The agreements mean court hearings scheduled this morning for Desai and Monday for Carrera will not be held, said Nicole Moon, spokeswoman for the attorney general.
District Court judges last week issued the restraining orders at the request of the medical board, which said they were necessary "to protect the public from further harm."
The doctors each performed procedures on three patients who contracted hepatitis C at the Endoscopy Center of Southern Nevada because of unsafe injection practices, according to court documents.
A source familiar with the criminal investigation of Desai said officials with the district attorney's office got the grand jury subpoena for police after Clark made it clear that he never would let police see all records pertaining to Desai.
"I'll be honest with you," Clark said. "I was a little surprised a grand jury got involved this early."
The subpoena was obtained from a seated grand jury, but a grand jury has not yet been empaneled in connection with the outbreak investigation, according to the source.
Assemblywoman Sheila Leslie, D-Reno, chairwoman of the Legislative Committee on Health Care, said it is "now more clear than ever" that the board acts only in "response to pressure."
She noted that the board got Desai to volunteer to stop practicing medicine only after a public hearing at which officials and former patients wondered why he still was allowed to practice. And she recalled that the temporary restraining orders filed by the board against Desai and Carrera came after legislators demanded action. "The board is not working on behalf of the public," she said. "It probably has to be replaced."

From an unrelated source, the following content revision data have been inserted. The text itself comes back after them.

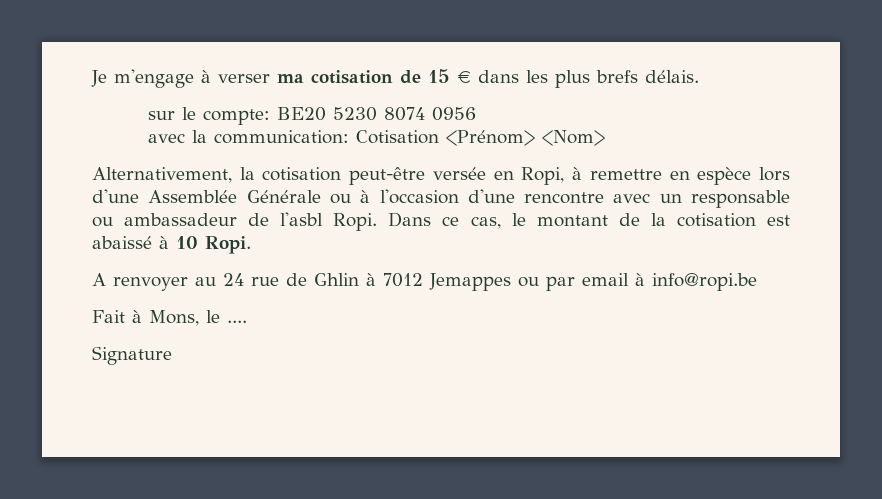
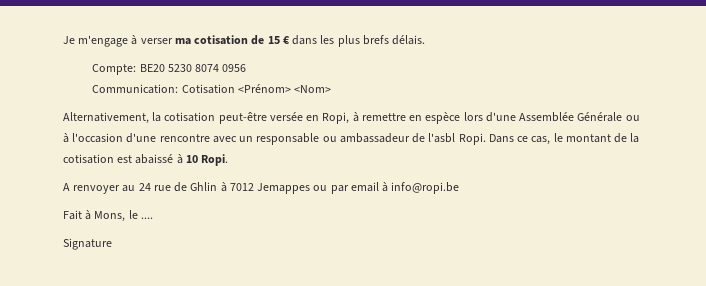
- sur le compte: BE20 5230 8074 0956
+ Compte: BE20 5230 8074 0956
- avec la communication: Cotisation <Prénom> <Nom>
+ Communication: Cotisation <Prénom> <Nom>

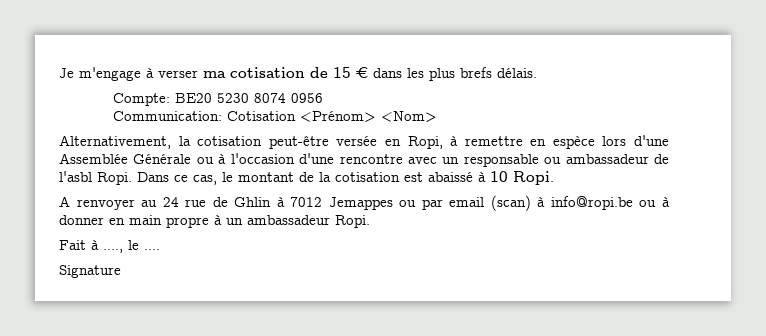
- A renvoyer au 24 rue de Ghlin à 7012 Jemappes ou par email à info@ropi.be
+ A renvoyer au 24 rue de Ghlin à 7012 Jemappes ou par email (scan) à info@ropi.be ou à donner en main propre à un ambassadeur Ropi.
- Fait à Mons, le ....
+ Fait à ...., le ....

Leslie called it inappropriate that Clark serves as both executive director and acting general counsel to the medical board.
"The board needs an independent counsel," she said. "It definitely needs some good legal advice. This is embarrassing, to slow down a criminal investigation."

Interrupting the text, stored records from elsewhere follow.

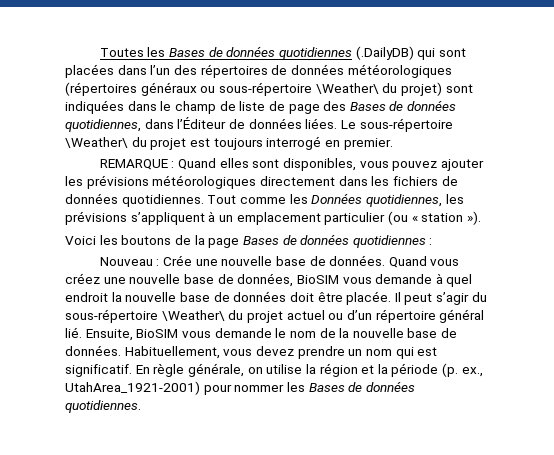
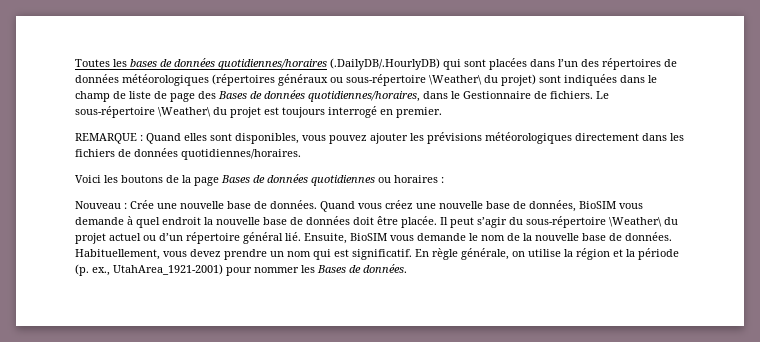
- Toutes les Bases de données quotidiennes (.DailyDB) qui sont placées dans l’un des répertoires de données météorologiques (répertoires généraux ou sous-répertoire \Weather\ du projet) sont indiquées dans le champ de liste de page des Bases de données quotidiennes, dans l’Éditeur de données liées.
+ Toutes les bases de données quotidiennes/horaires (.DailyDB/.HourlyDB) qui sont placées dans l’un des répertoires de données météorologiques (répertoires généraux ou sous-répertoire \Weather\ du projet) sont indiquées dans le champ de liste de page des Bases de données quotidiennes/horaires, dans le Gestionnaire de fichiers.
- REMARQUE : Quand elles sont disponibles, vous pouvez ajouter les prévisions météorologiques directement dans les fichiers de données quotidiennes. Tout comme les Données quotidiennes, les prévisions s’appliquent à un emplacement particulier (ou « station »).
+ REMARQUE : Quand elles sont disponibles, vous pouvez ajouter les prévisions météorologiques directement dans les fichiers de données quotidiennes/horaires.
- Voici les boutons de la page Bases de données quotidiennes :
+ Voici les boutons de la page Bases de données quotidiennes ou horaires :
- En règle générale, on utilise la région et la période (p. ex., UtahArea_1921-2001) pour nommer les Bases de données quotidiennes.
+ En règle générale, on utilise la région et la période (p. ex., UtahArea_1921-2001) pour nommer les Bases de données.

In documents prepared by city officials that resulted in the closure of Desai's Endoscopy Center of Southern Nevada, the physician was accused of ordering nurses to reuse syringes and single-use drug vials to save money. Those practices, public health officials say, led to eight confirmed cases of hepatitis C.
Hundreds of former patients who have been tested for blood-borne diseases have now learned they have hepatitis, according to their lawyers.
A public health investigation is under way to determine just how many cases can be linked to Desai's clinics.
Both Mitchell and Clark are unsure when Las Vegas police investigators actually will look at Desai's records. "It could be this week if we get the green light," Mitchell said.
It is too early to tell whether physicians will be prosecuted for their actions in the hepatitis outbreak, he said.
"We should know by June or July," Mitchell said. "But I can tell you this: Cops get prosecuted; lawyers get prosecuted. There is no statutory or moral exception from prosecution for doctors."